Miranda usou documentos com possíveis adulterações para acusar o Ministério da Saúde de comprar vacinas Covaxin, de um laboratório indiano, com preço superfaturado.

Horas depois, vieram a público documentos do fabricante indicando que o valor de US$ 15 por dose, acertado com o governo brasileiro, era tabelado para todos os interessados.

O governo federal agiu rápido, mostrando dados da negociação com o fabricante da vacina Covaxin e demonstrou que o valor a ser pago pela contratação de 20 milhões de doses está dentro de uma margem similar ao custo das vacinas de outros laboratórios, como Janssen, Pfizer, Sinovac e Astrazeneca.

Imprensa parcial

“Quanto mal, tentou o deputado Luis Miranda, construir hoje contra o senhor Jair Messias Bolsonaro? Quero lembrar aqui que este governo está no 30° mês sem nenhum caso de corrupção, e assim ele continuará”, disse Onyx Lorenzoni em um pronunciamento feito no início da noite da última quarta-feira, 23 de junho.

O ministro criticou a postura da grande mídia desde que Bolsonaro assumiu o mandato: “Nós compreendemos a pressa de alguns setores da imprensa brasileira para se apegar a qualquer coisa, dita por qualquer pessoa, sem nenhum filtro, sem nenhuma análise, desde que este ‘qualquer’ ataque o presidente da República”.

‘Deus está vendo’

Ao deputado Luis Miranda, que apresentou documentos diferentes dos originais que integram o contrato da vacina Covaxin e das tratativas para o envio das doses, Lorenzoni foi enfático: “Deus está vendo”.

“A verdade vai derrubar as mentiras e as tentativas de construir uma narrativa absolutamente falsa. […] O presidente Bolsonaro é aquele mesmo presidente que cobra de todos os ministros, nas nossas reuniões ministeriais, que nós temos a oportunidade de servir ao Brasil. O mesmo presidente que bota seu joelho no chão, que tem Deus no coração. Quero alertar ao deputado Luis Miranda que o que foi feito hoje, no mínimo, é denunciação caluniosa, e isso é crime”, afirmou o ministro.

“O senhor presidente da República determinou ao ministro-chefe da Casa Civil que a Polícia Federal abra uma investigação sobre as declarações do deputado Luis Miranda, sobre as atividades do seu irmão, servidor público do Ministério da Saúde, e sobre todas essas circunstâncias expostas no dia de hoje”, acrescentou Lorenzoni.

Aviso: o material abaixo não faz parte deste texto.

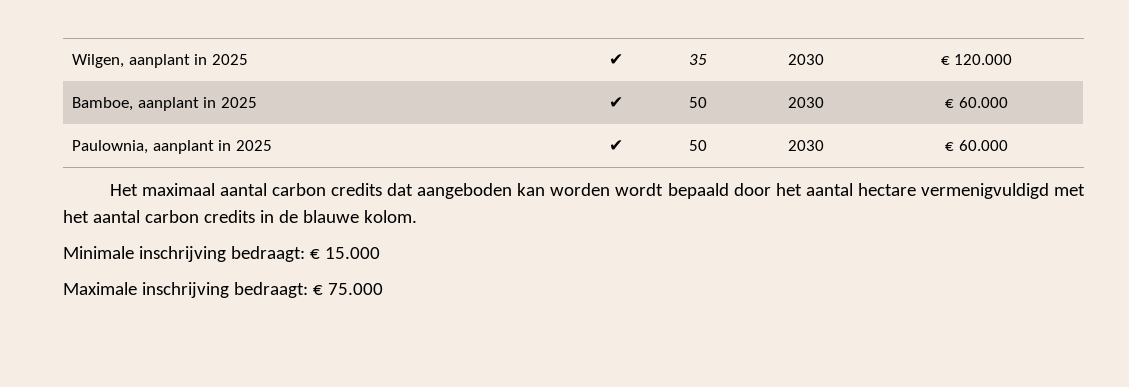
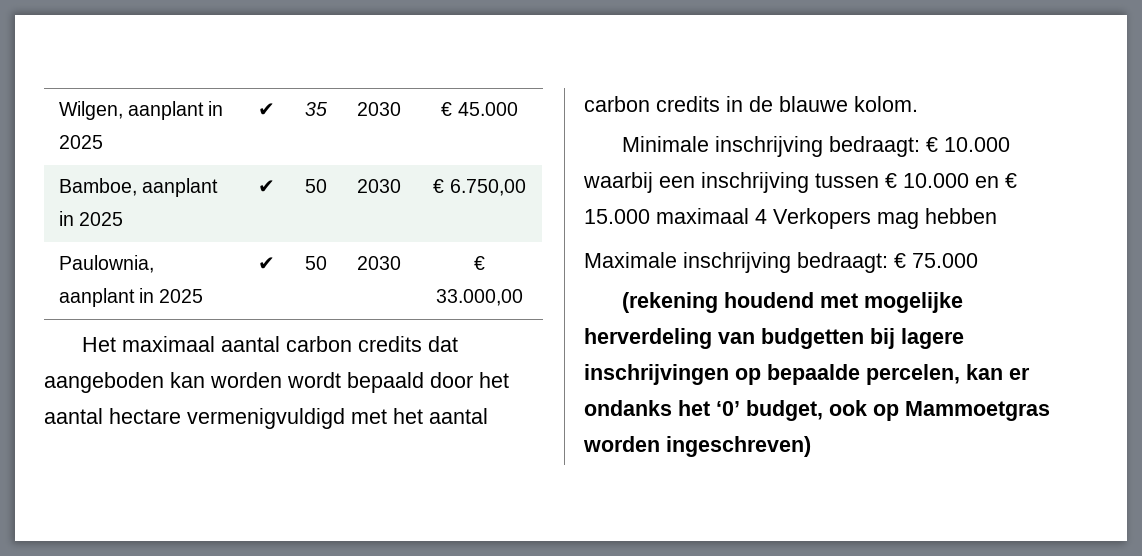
- Wilgen, aanplant in 2025 | ✔ | 35 | 2030 | € 120.000
+ Wilgen, aanplant in 2025 | ✔ | 35 | 2030 | € 45.000
- Bamboe, aanplant in 2025 | ✔ | 50 | 2030 | € 60.000
+ Bamboe, aanplant in 2025 | ✔ | 50 | 2030 | € 6.750,00
- Paulownia, aanplant in 2025 | ✔ | 50 | 2030 | € 60.000
+ Paulownia, aanplant in 2025 | ✔ | 50 | 2030 | € 33.000,00
- Minimale inschrijving bedraagt: € 15.000
+ Minimale inschrijving bedraagt: € 10.000 waarbij een inschrijving tussen € 10.000 en € 15.000 maximaal 4 Verkopers mag hebben
+ (rekening houdend met mogelijke herverdeling van budgetten bij lagere inschrijvingen op bepaalde percelen, kan er ondanks het ‘0’ budget, ook op Mammoetgras worden ingeschreven)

A postura de Miranda será, segundo o ministro, alvo de um pedido de investigação junto à Procuradoria-Geral da República: “Por quê ele inventou essa história? […] Governo de Jair Bolsonaro vai continuar, sim, sem corrupção. […] Deputado Luis Miranda, Deus está vendo. Mas o senhor não vai só se entender com Deus, não. Vai se entender com a gente, também”.

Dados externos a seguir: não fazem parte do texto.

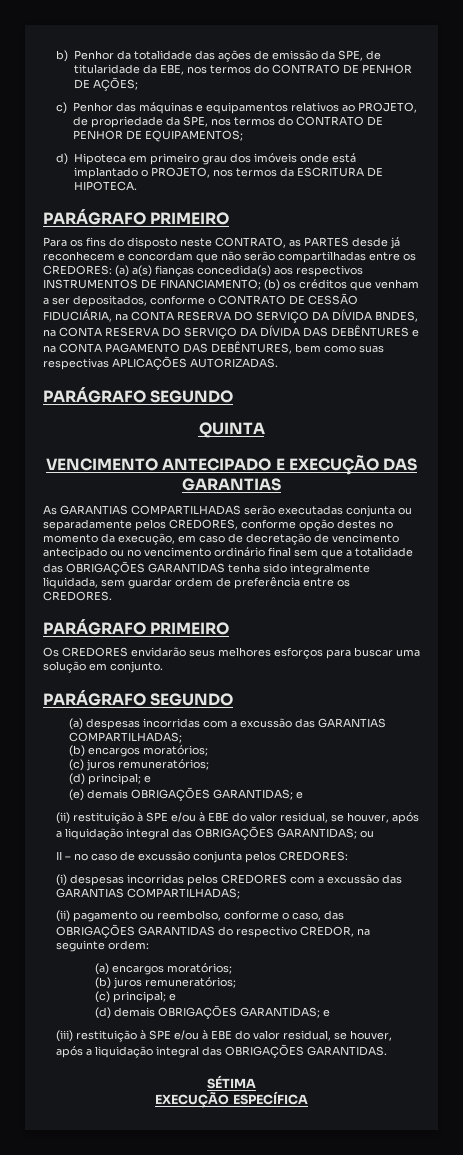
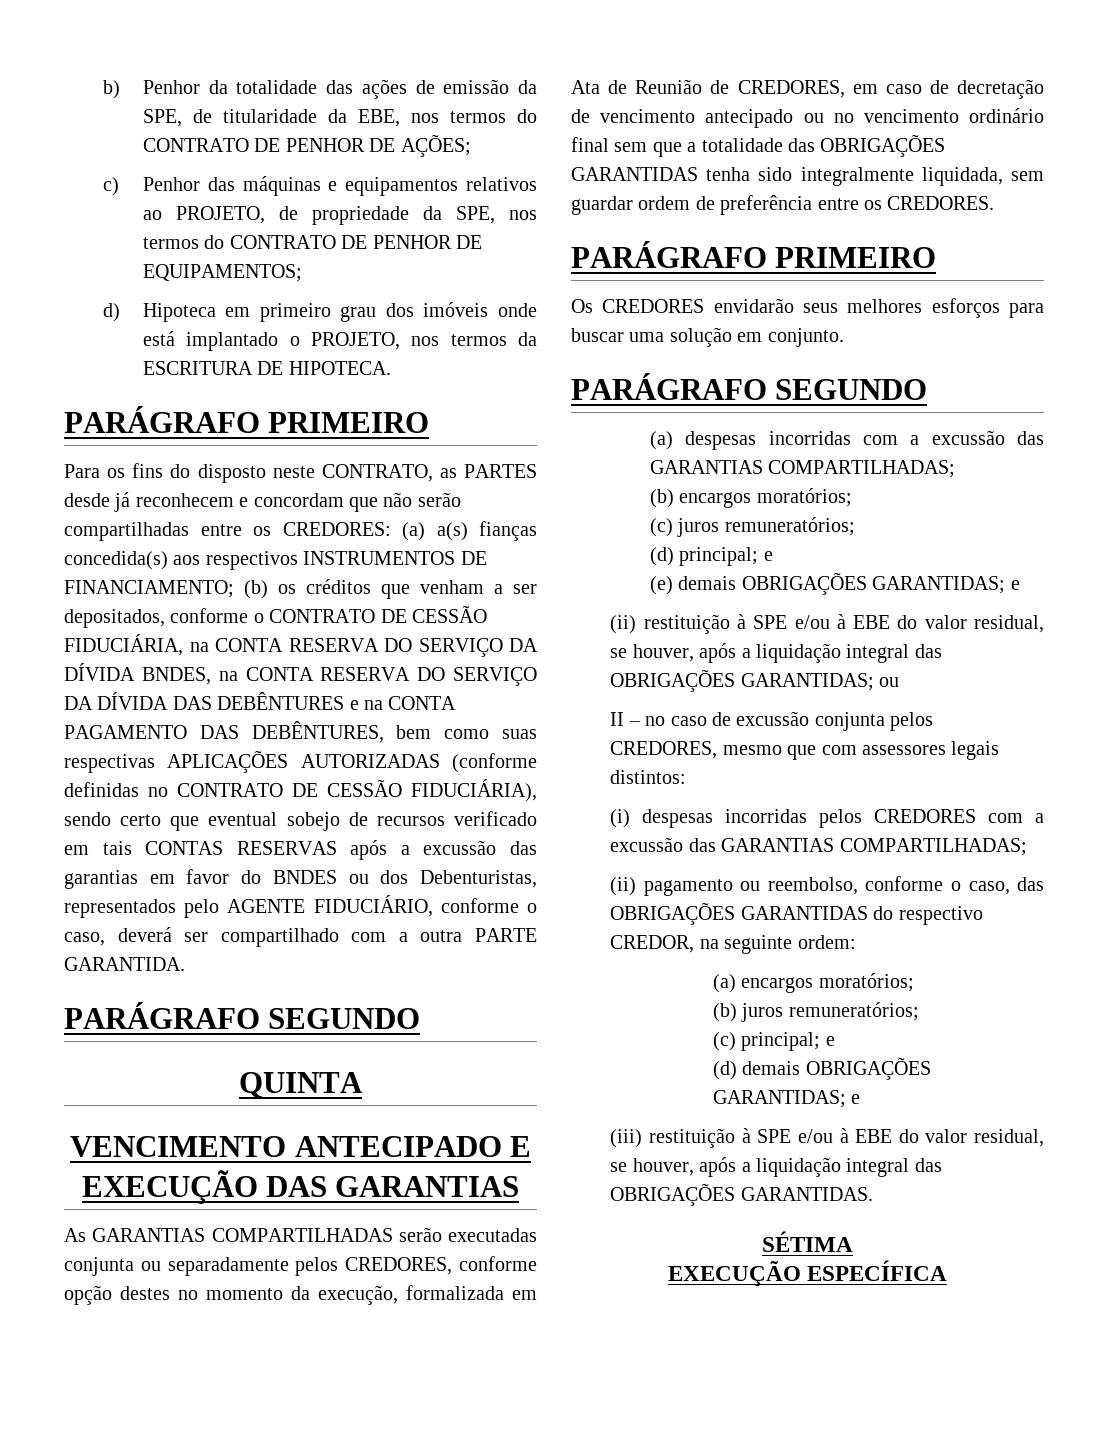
- (b) os créditos que venham a ser depositados, conforme o CONTRATO DE CESSÃO FIDUCIÁRIA, na CONTA RESERVA DO SERVIÇO DA DÍVIDA BNDES, na CONTA RESERVA DO SERVIÇO DA DÍVIDA DAS DEBÊNTURES e na CONTA PAGAMENTO DAS DEBÊNTURES, bem como suas respectivas APLICAÇÕES AUTORIZADAS.
+ (b) os créditos que venham a ser depositados, conforme o CONTRATO DE CESSÃO FIDUCIÁRIA, na CONTA RESERVA DO SERVIÇO DA DÍVIDA BNDES, na CONTA RESERVA DO SERVIÇO DA DÍVIDA DAS DEBÊNTURES e na CONTA PAGAMENTO DAS DEBÊNTURES, bem como suas respectivas APLICAÇÕES AUTORIZADAS (conforme definidas no CONTRATO DE CESSÃO FIDUCIÁRIA), sendo certo que eventual sobejo de recursos verificado em tais CONTAS RESERVAS após a excussão das garantias em favor do BNDES ou dos Debenturistas, representados pelo AGENTE FIDUCIÁRIO, conforme o caso, deverá ser compartilhado com a outra PARTE GARANTIDA.
- As GARANTIAS COMPARTILHADAS serão executadas conjunta ou separadamente pelos CREDORES, conforme opção destes no momento da execução, em caso de decretação de vencimento antecipado ou no vencimento ordinário final sem que a totalidade das OBRIGAÇÕES GARANTIDAS tenha sido integralmente liquidada, sem guardar ordem de preferência entre os CREDORES.
+ As GARANTIAS COMPARTILHADAS serão executadas conjunta ou separadamente pelos CREDORES, conforme opção destes no momento da execução, formalizada em Ata de Reunião de CREDORES, em caso de decretação de vencimento antecipado ou no vencimento ordinário final sem que a totalidade das OBRIGAÇÕES GARANTIDAS tenha sido integralmente liquidada, sem guardar ordem de preferência entre os CREDORES.
- II – no caso de excussão conjunta pelos CREDORES:
+ II – no caso de excussão conjunta pelos CREDORES, mesmo que com assessores legais distintos:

“E vem mais: o senhor vai explicar, e o senhor vai pagar pela irresponsabilidade, pelo mau-caratismo, pela má-fé, pela denunciação caluniosa, pela produção de provas falsas. Deputado, se o senhor achava que ia conseguir luz, e talvez, apoio para uma tentativa de eleição ou reeleição, o senhor errou”, enfatizou Onyx Lorenzoni.